Some of his work is related to the loss of people in his life. He has carved several “memory” totem poles for people who have died, and spoke about a more personal experience with his carving.
“A son of a friend had requested that I build him a casket the week before he got killed,” he said. “It was really a spiritual, hair-standing on your skin, tingling event. The act of carving helps me channel those emotions into a task that honors each individual while helping me work through grief and loss.”
One of his pieces stemmed from the 2011 tsunami that hit Japan and killed over 15,000 people. The sculpture was modeled from a photo shown on the news of an Asian woman praying during the midst of the tsunami’s events.
“I was watching what was happening on the news and I felt bad, and I wanted to do something,” he said.
The piece has extra detailing and is engraved in Japanese with “Lord, hands on Fukushima.”
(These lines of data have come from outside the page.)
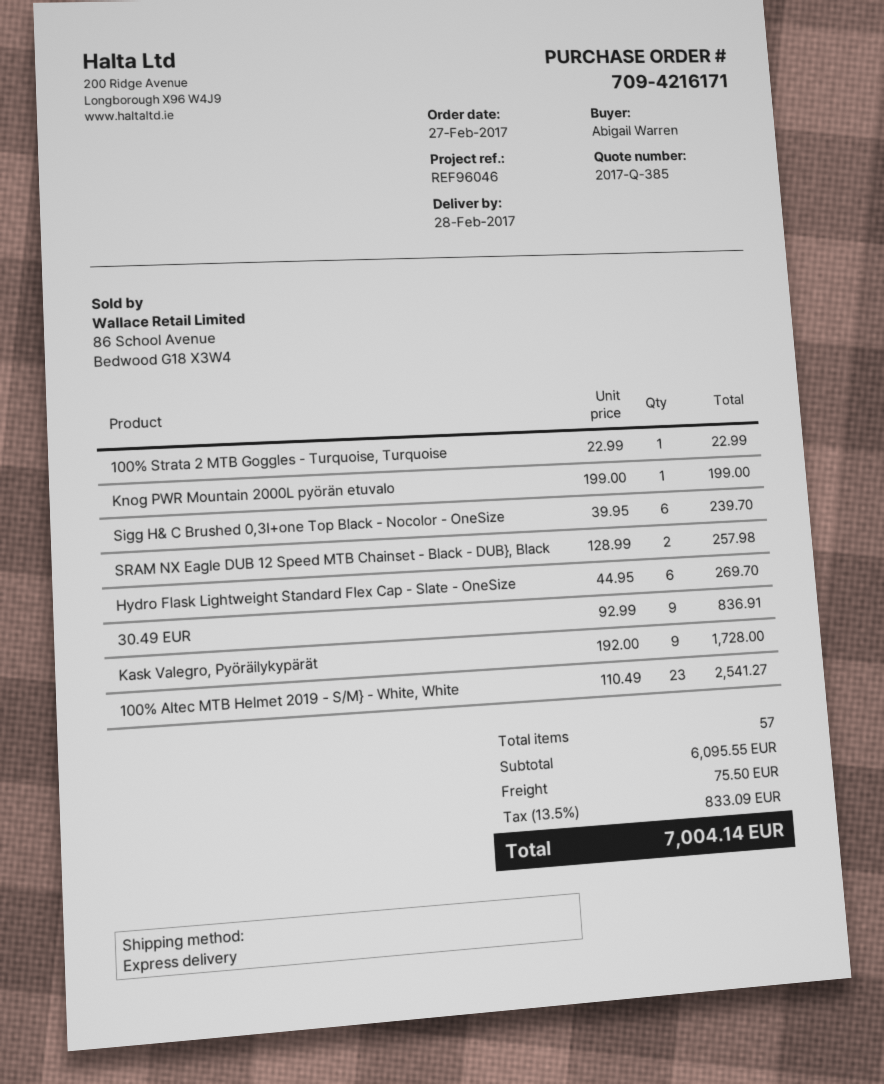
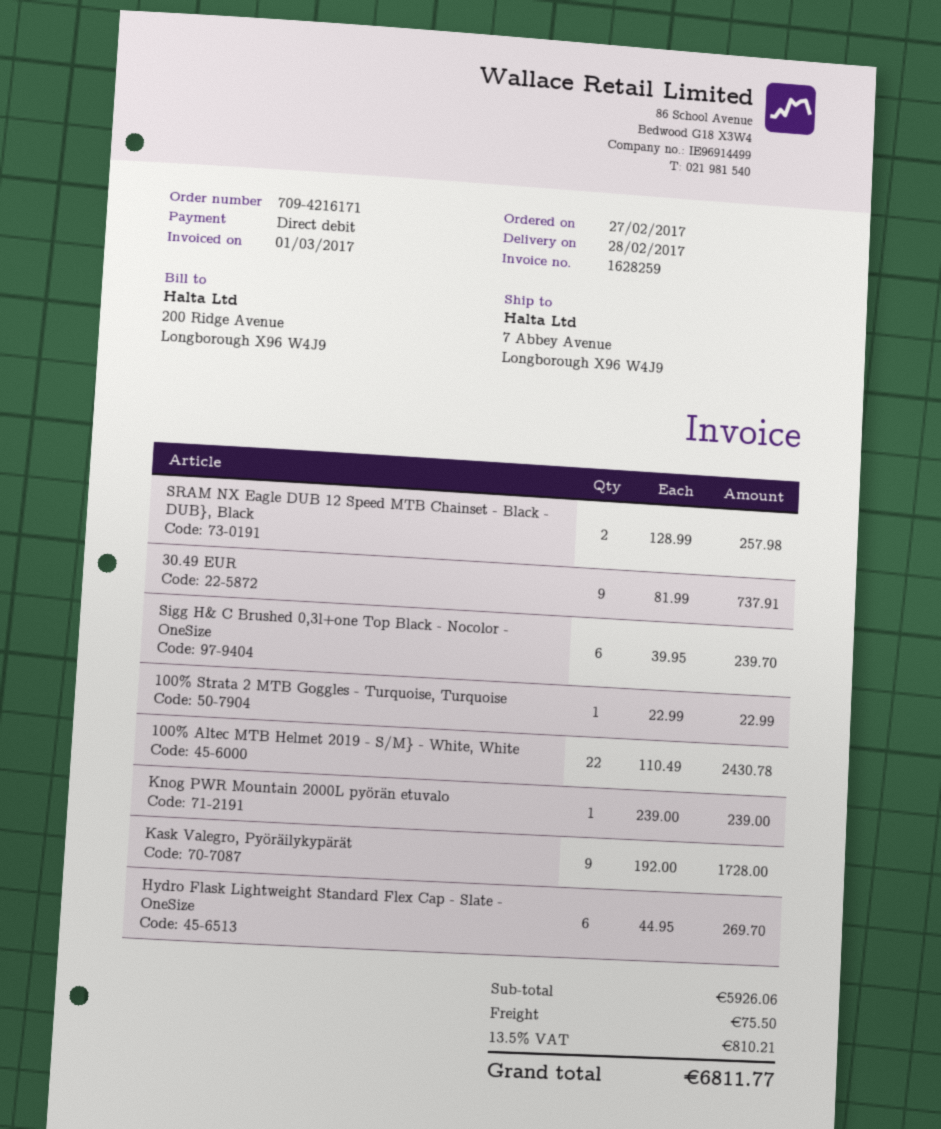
Knog PWR Mountain 2000L pyörän etuvalo: 1 x 199.00 = 199.00 -> 1 x 239.00 = 239.00
30.49 EUR: 9 x 92.99 = 836.91 -> 9 x 81.99 = 737.91
100% Altec MTB Helmet 2019 - S/M} - White, White: 23 x 110.49 = 2541.27 -> 22 x 110.49 = 2430.78
subtotal: 6095.55 -> 5926.06
tax: 13.5% = 833.09 -> 13.5% = 810.21
total: 7004.14 -> 6811.77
In addition to sculpting, Cannon has built furniture and even built his own home. He gets all of his wood from cleared land and storm damage, and it also helps that he lives on 50 acres surrounded by woods and nature.
With trees from his own backyard, he built his daughter a backyard cabin using 110 logs in about five months. His wife and daughter agree that besides the house in which they live, the cabin is the most impressive piece.
Daughter Christine Cannon uses the cabin as her art studio, and said has benefited all her life from having a creative and artistic father.
“I’ve always seen him making things my entire life; Everything was built up throughout my childhood,” said Christine Cannon. “Everything from school projects, to puzzles to all sorts of little things when I was a kid, he built them. I always had the coolest projects.”
Wife Lisa Cannon said her husband has built most the furniture in their home, though she joked about the downside of having a craftsman for a husband.
“You’re not going to go out and buy anything real quick because he’s going to say “Oh, I can build that!” she said. “It’s a good con to have though because it saves us money.”
Another downside, Ronald Cannon said, is the risk of injuries. While building the backyard cabin last year, he broke a leg and now has a rod in his leg from the incident, which he said slowed down his activity.
Ronald had owned Ronald Cannon Construction since for about 35 years since 1975, but now works with contractors and does mechanic work, builds cabinets and furniture pieces on an on-call basis. He has carved signs for several local businesses and recently has sold one of his pieces to a buyer in Florida. He plans to soon launch a website to showcase his carvings to sell.
Christine Cannon often praises the skills and crafts of her father when she finds herself out and about.
“With camera phones now, it’s great because we’re like “Hey this is cool dad. Will you make me a cooler one?” said Christine Cannon. “We’ll see things when we’re out and say ‘That’s great, but dad can do better.’”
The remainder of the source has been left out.